■ Work item ■
Using the listing below, set down exactly the lines from the one that contains "o zwiększenie liczby" through the one that contains "html: <p>квасцы железоаммонийные", with no pictures.

.....

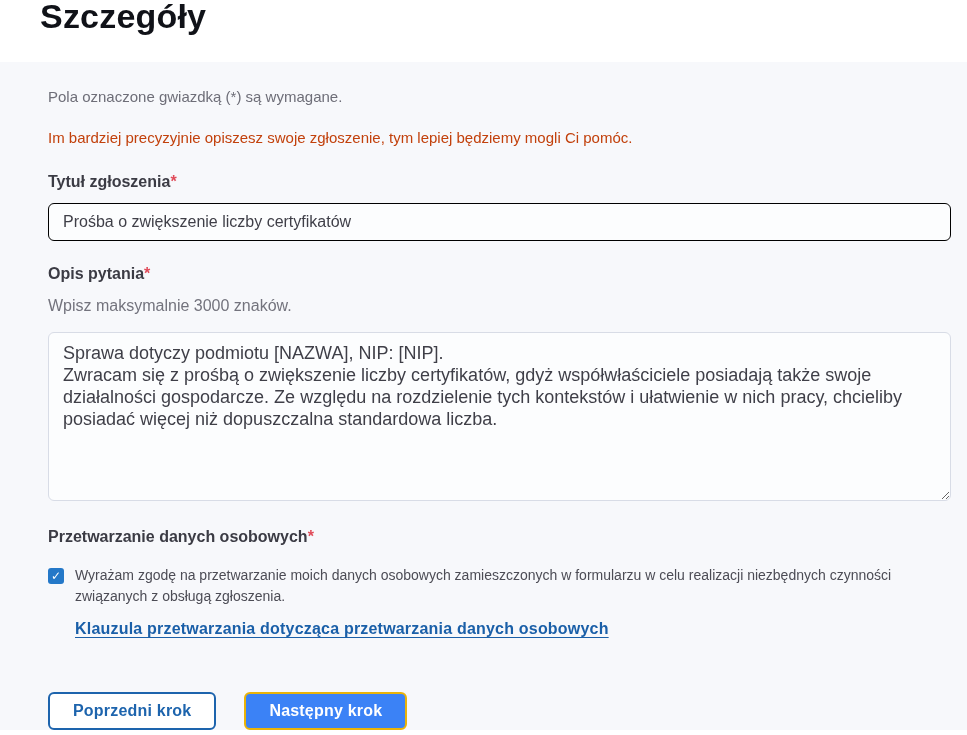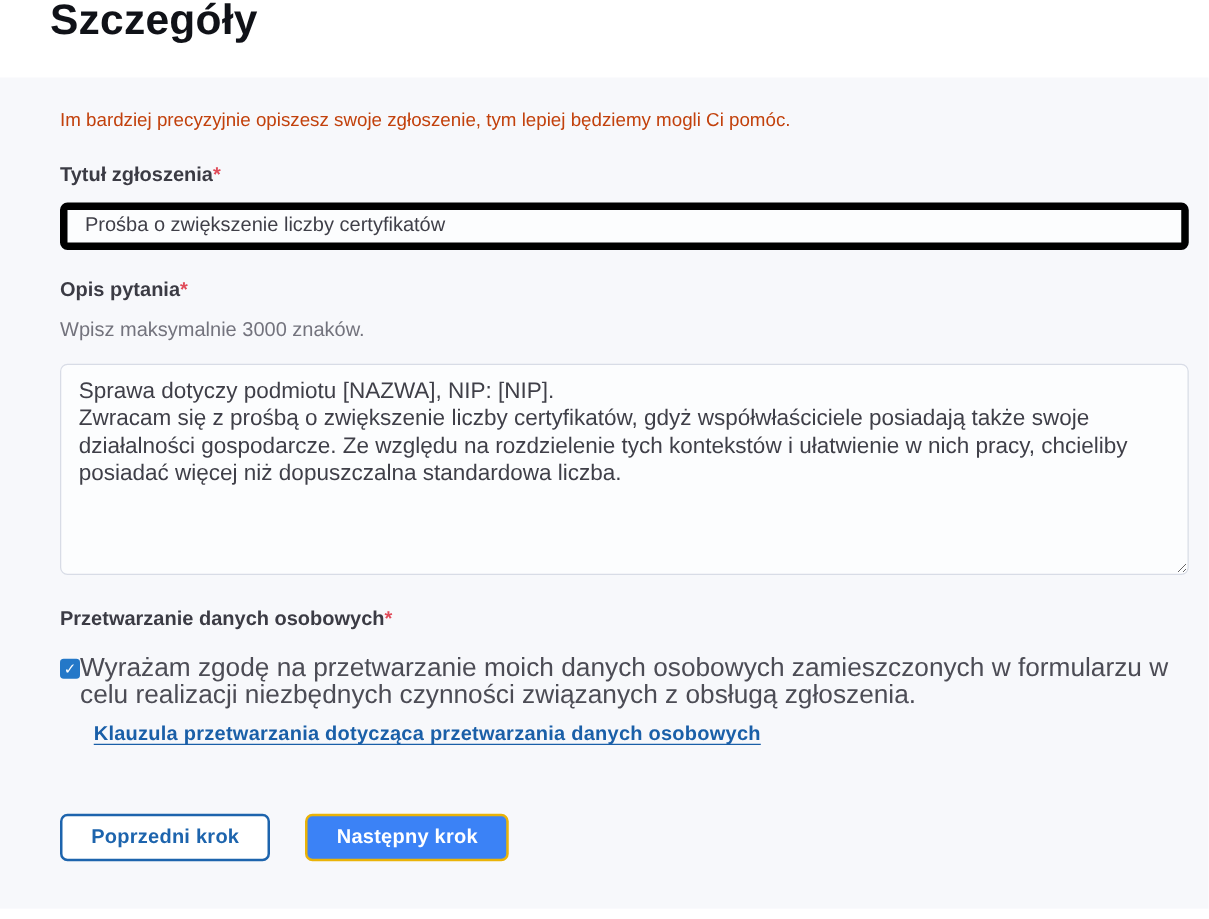"Pola oznaczone gwiazdką (*) są" p.note-muted { html: none -> <p>Pola oznaczone gwiazdką (*) są wymagane.</p> }
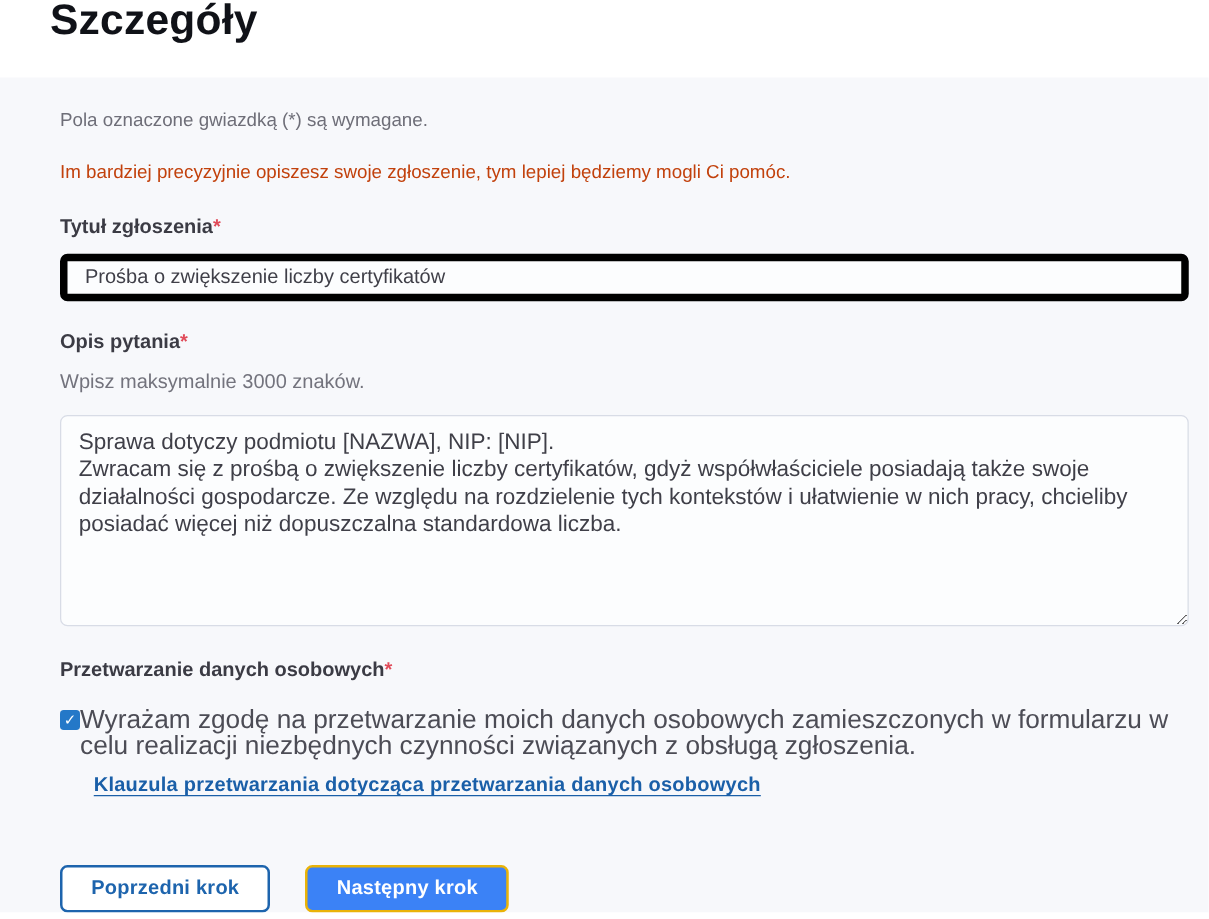"Prośba o zwiększenie liczby certyfikatów" .text-input { border: 6px solid #000000 -> 1px solid #000000 }
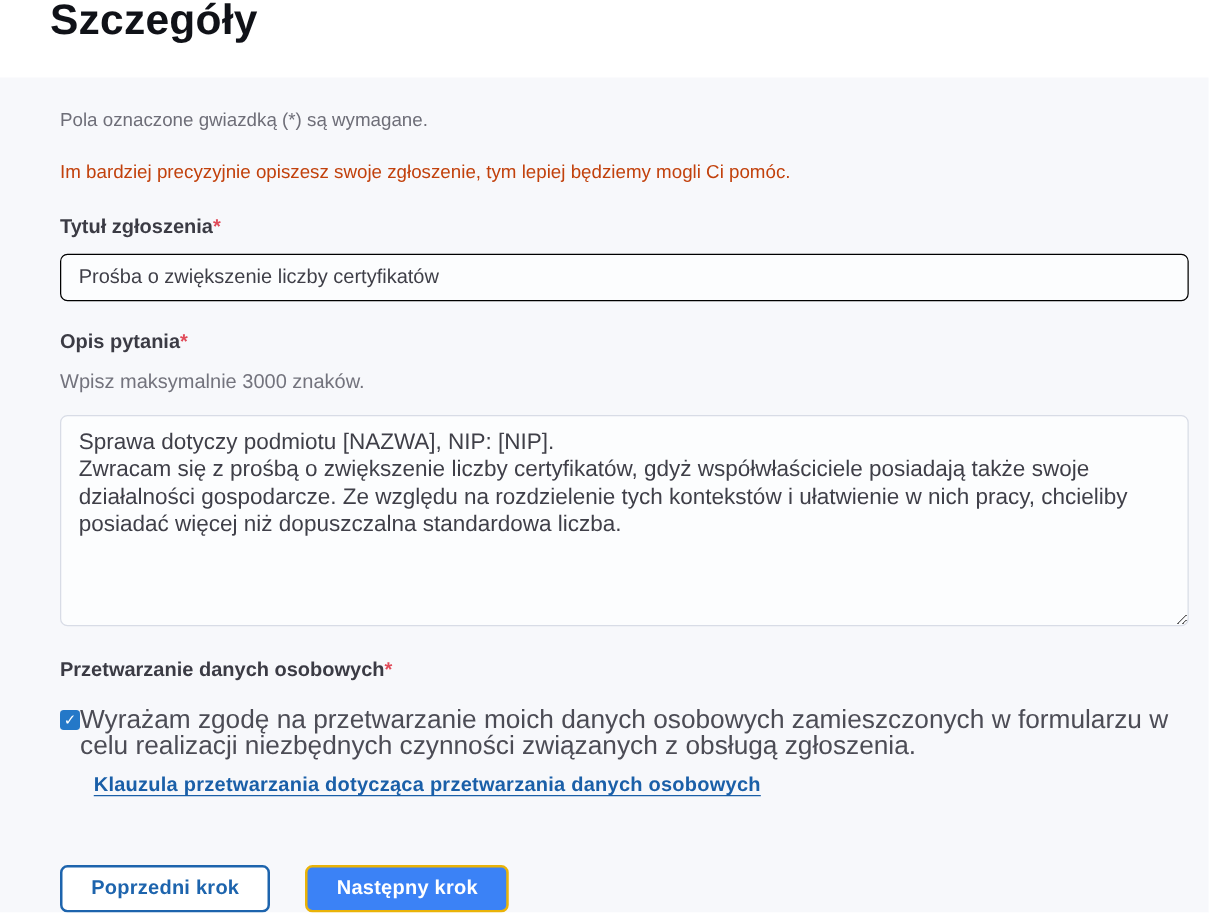"Wyrażam zgodę na przetwarzanie moich" .consent-text { font-size: 21px -> 14px; margin-left: none -> 11px }
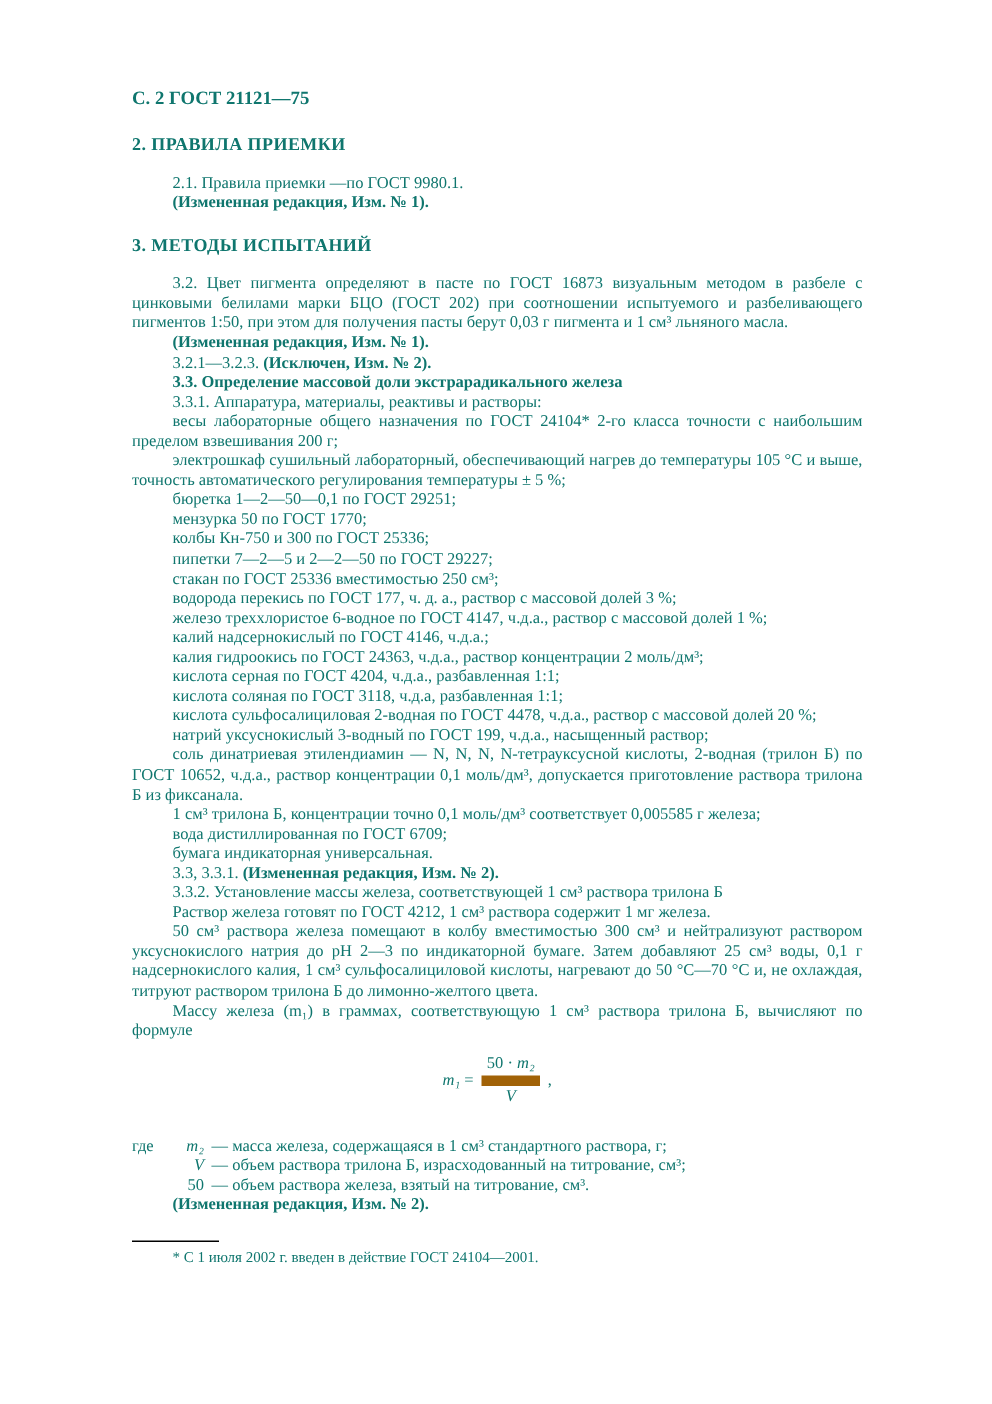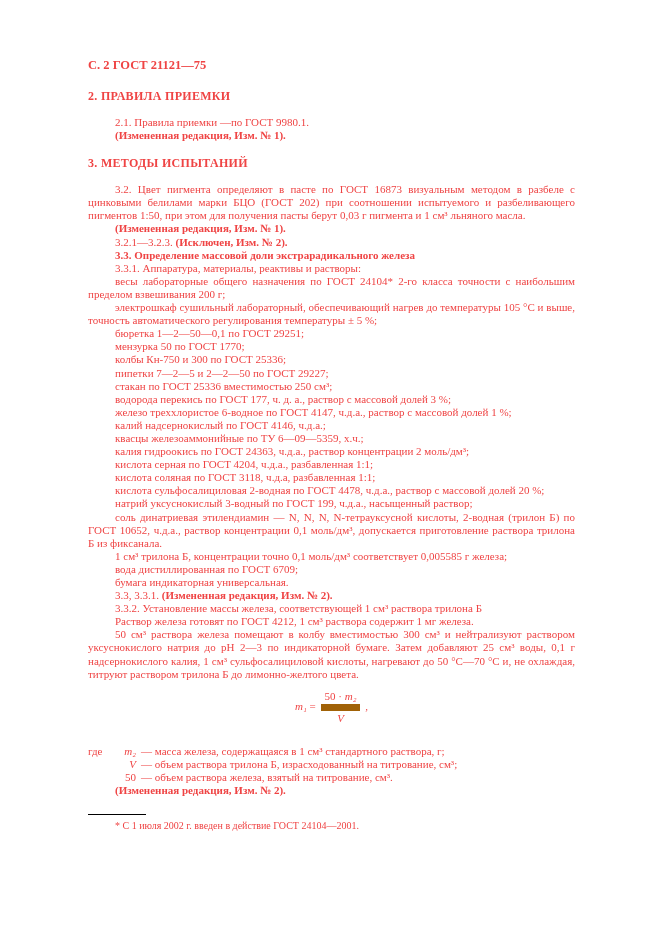"С. 2 ГОСТ 21121—75" .page { color: #ef4444 -> #0f766e }
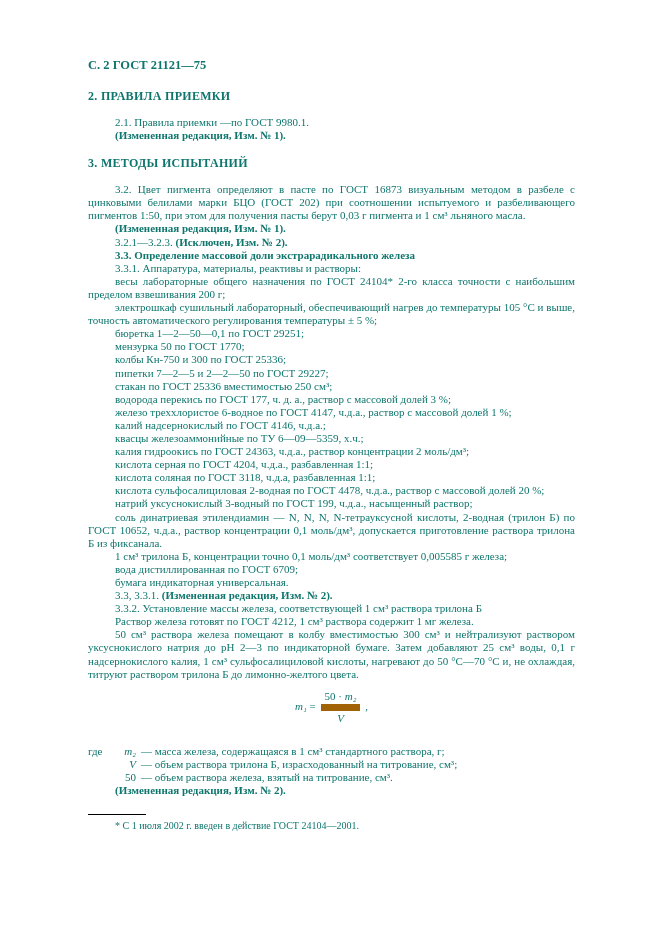"квасцы железоаммонийные по ТУ 6—09—5359," p { html: <p>квасцы железоаммонийные по ТУ 6—09—5359, х.ч.;</p> -> none }
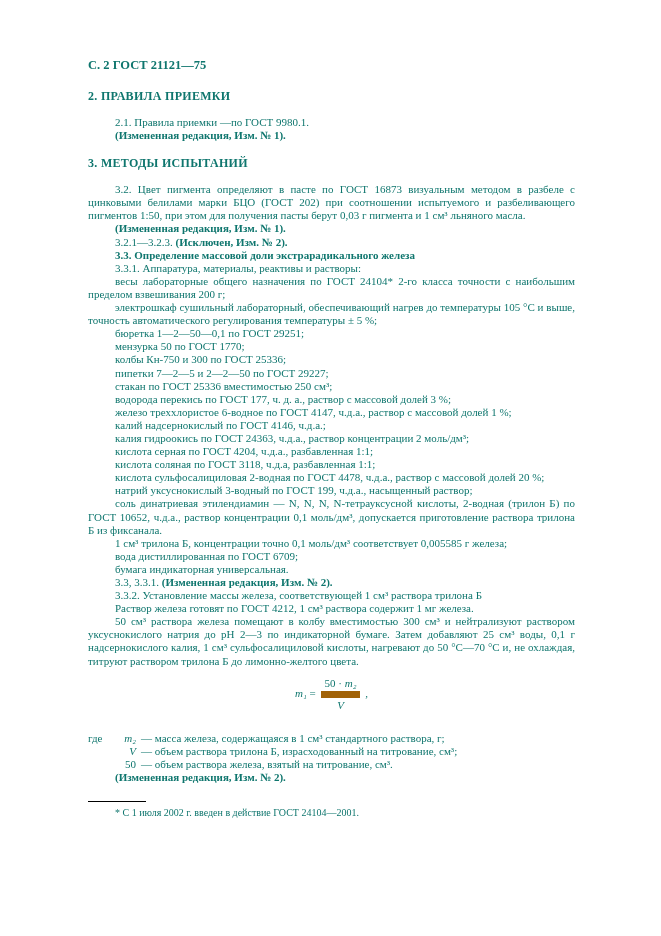"Массу железа (m₁) в граммах," p { html: none -> <p>Массу железа (m₁) в граммах, соответствующую 1 см³ раствора трилона Б, вычисляют по формуле</p> }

.....

■ Output for this task ■
"Prośba o zwiększenie liczby certyfikatów" .text-input { border: 6px solid #000000 -> 1px solid #000000 }
"Wyrażam zgodę na przetwarzanie moich" .consent-text { font-size: 21px -> 14px; margin-left: none -> 11px }
"С. 2 ГОСТ 21121—75" .page { color: #ef4444 -> #0f766e }
"квасцы железоаммонийные по ТУ 6—09—5359," p { html: <p>квасцы железоаммонийные по ТУ 6—09—5359, х.ч.;</p> -> none }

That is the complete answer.